A correspondent cheekily suggests that I audition for a new show in London. It features five pot-bellied men who cavort on stage while embracing a vertical pole. Rather than shaving and oiling their skin, they proudly display their body hair, a gimmick which inspired them to name their act “Bearlesque”. It has attracted a large following of middle-aged women, thrilled at the spectacle of these human potatoes pawing the pole like bears searching for honey. The performers never remove their underpants – there are some sights which even the raunchiest matrons would prefer to forgo.
As one who has flexed his own limbs expansively in the circus, I am not without empathy for these podgy pole-dancers and wish them every success. I need hardly point out, however, that they are a long way from being bears, let alone gorillas. As any wild creature knows, all the hair in the world is useless if you lack mobility. These fellows would clearly be out of breath if you even mentioned the idea of climbing a tree or chasing marauding baboons. Not that they’d be capable of doing much if they actually caught up with the baboons. In all probability, the baboons would make mincemeat of them.
It’s a far cry from the feats I performed in the circus. I don’t deny that my most enthusiastic fans were women, but I earned their adulation in a manner worthy of a jungle ape. After years in the ring, I found that what the human female admires most about gorillas is our long, strong, hairy arms. All I had to do to induce excited gasps from heaving bosoms was grasp a fleeing dwarf by his ankle and swing him around my head like a shepherd’s sling. It was stunts like this that motivated the ladies to queue for my autograph and other mementoes. There was no need for me to straddle a shiny pole or mince about in a sexually ambiguous fashion.
Yet I’m not the sort of ape who fails to give credit where it is due. Let no one belittle the fact that Bearlesque has put bums on seats, albeit rather large ones. The reason for the show’s success seems to be that its female fans enjoy ogling men who look like their husbands. It’s really a very clever piece of psychology on their part. Men who see their wives hooting at fellows no better than them will naturally feel more confident about their own sexual allure. And this restored confidence will lead to a general rising of the sap, prompting them to give the missus a thorough seeing to when she gets back home. Anything an honest wife can do to enhance her husband’s self-esteem will be re-paid with interest when her furrow needs ploughing.
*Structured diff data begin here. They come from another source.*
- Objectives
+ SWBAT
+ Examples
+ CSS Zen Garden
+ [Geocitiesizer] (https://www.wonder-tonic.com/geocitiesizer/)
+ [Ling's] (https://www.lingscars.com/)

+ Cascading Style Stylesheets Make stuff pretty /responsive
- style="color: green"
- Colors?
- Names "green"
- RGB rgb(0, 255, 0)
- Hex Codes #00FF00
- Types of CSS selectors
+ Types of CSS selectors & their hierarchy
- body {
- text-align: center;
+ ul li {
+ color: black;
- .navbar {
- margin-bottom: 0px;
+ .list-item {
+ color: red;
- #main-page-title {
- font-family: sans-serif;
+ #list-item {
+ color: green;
The importance of flattery in human fornication reminds me of the finale of a film called Carnal Knowledge, which starred the redoubtable Jack Nicholson. By the end of the movie, Jack is a middle-aged man with a string of failed relationships behind him. He is contemptuous of women and utterly cynical of the idea that male and female can co-exist in healthy symbiosis. Yet he is not celibate. In the final scene of the movie, he enters the abode of an attractive lady who stimulates his waning sexual appetite by sweet-talking him in the most exaggerated manner. But then she fluffs a line, and we discover that she is actually a prostitute speaking from a script that Jack had written for her! Oh dear, oh dear, oh dear! I leave you to draw your own conclusions from that sorry denouement – there are surely profound lessons there for humans of all classes, genders and persuasions.
You have read this article baboons /
bears /
Jack Nicholson /
Pole-dancing
with the title September 2008. You can bookmark this page URL http://celebrityapprenticey.blogspot.com/2008/09/five-fat-men-and-pole.html. Thanks!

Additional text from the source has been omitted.